United States District Court, D. Connecticut

September 13, 2016

THE GLENHOLME SCHOOL, et al., Defendants.


          STEFAN R. UNDERHILL, United States District Judge.

         On July 30, 2015, the plaintiff, Schelle Hodges, filed a complaint against the defendants, the Glenholme School, Claudia Nicholas, Stephen Nicholas, and John Does One, Two, and Three, alleging various claims arising from Mr. and Ms. Nicholas‘ alleged sexual assault of Hodges in 1981 and 1982. (doc. 1) In response to the defendants‘ motions to dismiss that complaint because of defects in service and the running of the statute of limitations, Hodges filed an amended complaint on October 16, 2015 adding the Devereux Foundation, Inc. as a defendant. (doc. 44) I denied the initial motions to dismiss without prejudice, and the identified defendants then moved to dismiss the amended complaint with prejudice under Rule 12(b)(6) and Rule 12(b)(5). (docs. 57, 58, and 60) I held a hearing on those motions on April 6, 2016.

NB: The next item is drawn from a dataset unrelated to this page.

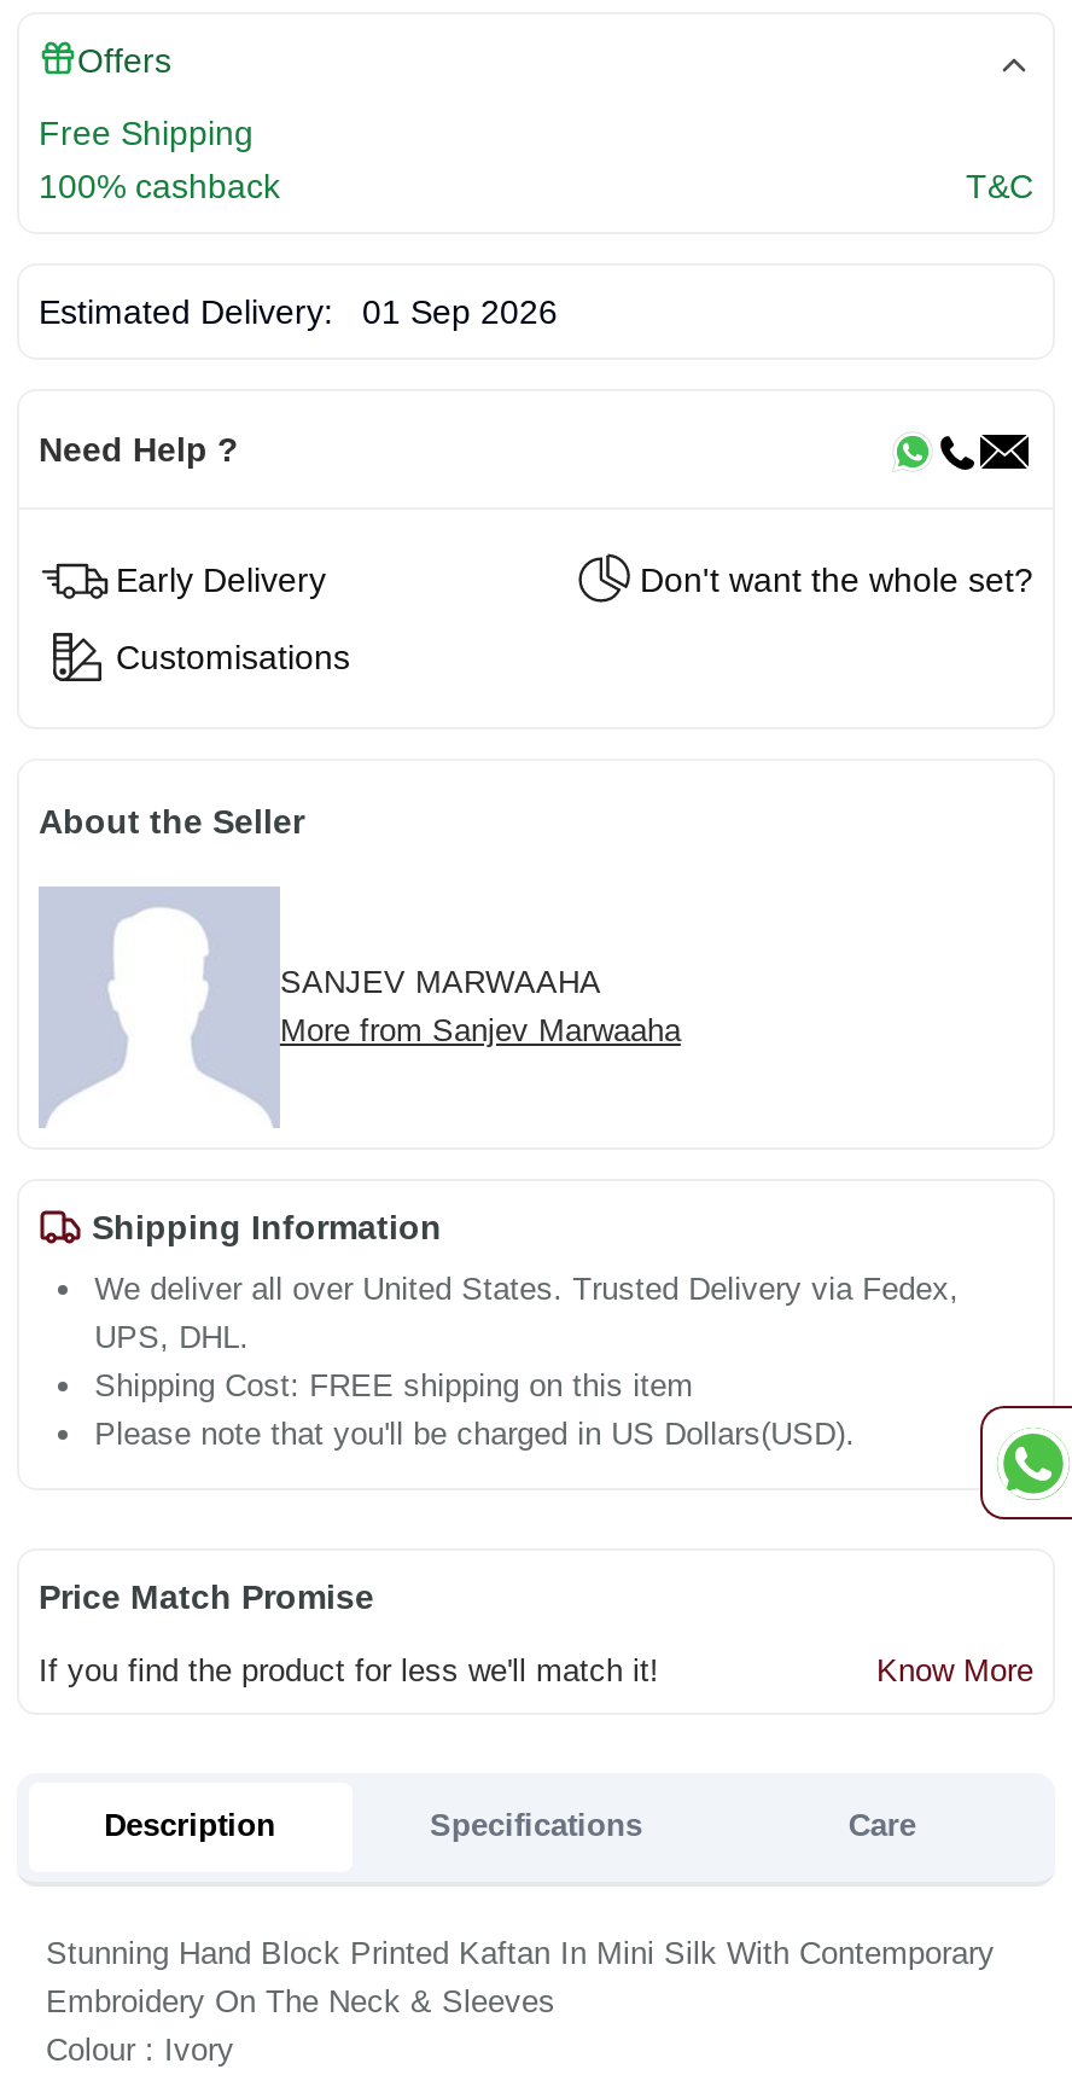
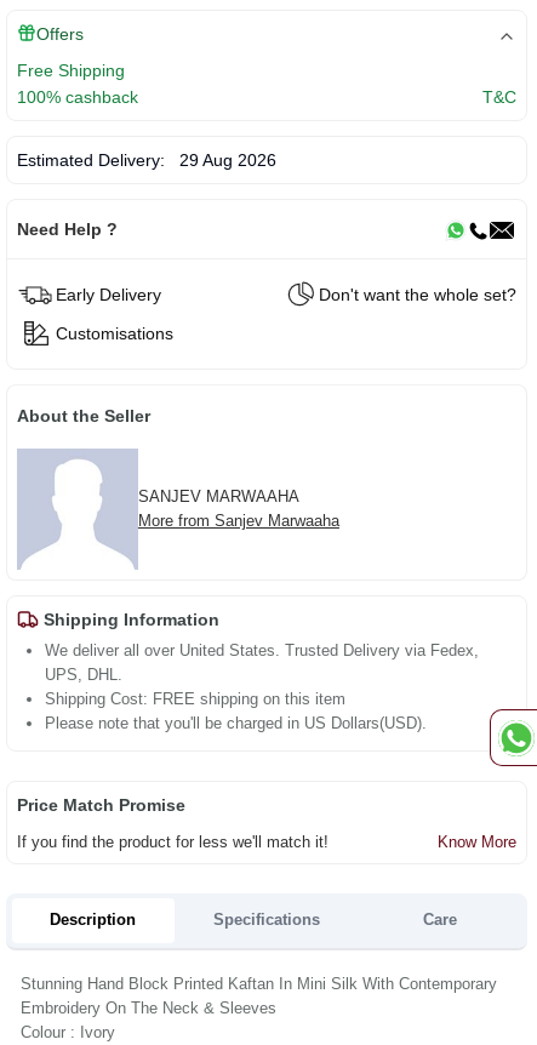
[39,293,558,332] Estimated Delivery: 01 Sep 2026 -> [17,151,276,170] Estimated Delivery: 29 Aug 2026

         For the following reasons, I find persuasive the defendants‘ arguments that the complaint should be dismissed for failure to state a claim, and their motions are granted with prejudice; accordingly, the defendants‘ arguments that the complaint should be dismissed for ineffective service are not reached.

         I. Standard of Review

         A. Motion to Dismiss for Failure to State a Claim

         A motion to dismiss for failure to state a claim pursuant to Rule 12(b)(6) is designed "merely to assess the legal feasibility of a complaint, not to assay the weight of evidence which might be offered in support thereof." Ryder Energy Distribution Corp. v. Merrill Lynch Commodities, Inc., 748 F.2d 774, 779 (2d Cir. 1984) (quoting Geisler v. Petrocelli, 616 F.2d 636, 639 (2d Cir. 1980)).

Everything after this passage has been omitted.